La Solitaire du Figaro is a single-handed 1,830 nautical mile race over four stages, taking just under a month to complete. On the 30th of August this 51st edition will start in the bay of Saint-Brieuc and include several crossings of the English Channel passing key landmarks; Fastnet Rock and Wolf Rock, a stopover in Dunkirk, and finishing in Saint-Nazaire on the 19th of September.
Credit Vincent Olivaud www.olivaud.com
OceansLab skipper Phil Sharp will be one of 35 solo skippers to contest in this notoriously competitive race challenged by shipping lanes, sandbanks, rocks and tidal currents. Achieving a good result in this race class, aboard a Figaro 3 (32 ft) one-design boat, means little sleep and close finishes with just minutes, sometime seconds apart.
“The Solitaire is without a doubt the most competitive solo offshore race.
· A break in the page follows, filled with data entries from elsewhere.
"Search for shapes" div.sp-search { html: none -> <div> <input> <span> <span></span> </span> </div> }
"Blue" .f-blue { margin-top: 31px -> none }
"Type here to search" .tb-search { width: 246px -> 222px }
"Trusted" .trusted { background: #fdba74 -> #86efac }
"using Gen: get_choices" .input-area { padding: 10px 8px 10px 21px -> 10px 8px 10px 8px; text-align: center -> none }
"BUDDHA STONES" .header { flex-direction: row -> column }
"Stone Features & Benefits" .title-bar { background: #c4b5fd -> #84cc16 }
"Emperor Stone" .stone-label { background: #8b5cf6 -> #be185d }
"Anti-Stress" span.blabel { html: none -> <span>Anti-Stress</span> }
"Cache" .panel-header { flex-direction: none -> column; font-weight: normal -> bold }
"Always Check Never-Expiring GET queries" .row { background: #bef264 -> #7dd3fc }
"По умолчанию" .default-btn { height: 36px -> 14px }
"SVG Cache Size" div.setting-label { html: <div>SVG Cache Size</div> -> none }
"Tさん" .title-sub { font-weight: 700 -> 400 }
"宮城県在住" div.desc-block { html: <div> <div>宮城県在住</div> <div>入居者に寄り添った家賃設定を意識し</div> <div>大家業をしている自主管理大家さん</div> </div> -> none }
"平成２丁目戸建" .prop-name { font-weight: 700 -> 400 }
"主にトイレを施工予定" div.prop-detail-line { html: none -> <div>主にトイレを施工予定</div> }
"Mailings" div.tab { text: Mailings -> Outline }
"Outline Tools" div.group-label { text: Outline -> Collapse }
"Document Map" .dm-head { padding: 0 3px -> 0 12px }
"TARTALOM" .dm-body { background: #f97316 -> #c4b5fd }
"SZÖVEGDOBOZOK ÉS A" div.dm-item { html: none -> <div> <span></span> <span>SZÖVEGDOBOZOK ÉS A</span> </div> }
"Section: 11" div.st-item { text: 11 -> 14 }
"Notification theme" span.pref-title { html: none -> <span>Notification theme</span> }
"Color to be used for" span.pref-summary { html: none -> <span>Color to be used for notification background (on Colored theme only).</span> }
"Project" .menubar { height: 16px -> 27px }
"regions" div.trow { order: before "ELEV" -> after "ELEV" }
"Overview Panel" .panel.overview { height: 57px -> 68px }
The high standard of sailors in this one-design boat means that you have to push yourself right to your limits to try and secure even the smallest of advantage”, Sharp commented.
The intensity of the racing is widely recognised and reported by French national heroes and Vendée Globe winners Michel Desjoyeaux and Alain Gautier as the hardest race in the world.
This will be Sharp’s second entry after racing aboard a Figaro 2 in the 2011 edition, where he finished as 3rd rookie on an adjusted 18th position overall.
“I am both apprehensive and excited returning to this demanding and tactical event. Looking back on my experience nine years ago, minimising errors under good sleep management will be key. With four coastal stages and a couple of rest days in-between, it is much harder to find a rhythm than an Atlantic race, and the compounded fatigue increases with every stage,” added Sharp.
Final training race
This week Sharp will join a fleet of 32 skippers to compete in the final warmup race ahead of La Solitaire du Figaro in the 44th edition of the Solo Guy Cotton. This return race from Concarneau around the islands of north Biscay will start on Thursday at 15:00 CEST and is expected to finish on Saturday.
This follows on from June’s Solo Maitre Coq race, where on the final windy leg under spinnaker, the boat repeatedly spun out of control; the root cause of the problem has since been identified as faulty rudders.
“The Solo Guy Cotton is the final opportunity to benchmark myself against the fleet ahead of the Solitaire pinnacle event. Since the last race we have made some performance improvements, which should hopefully improve both reaching and downwind speeds. In particular, since the steering problems I experienced in the Solo Maitre Coq, both rudders have been replaced after discovering that neither were straight!” continued Sharp.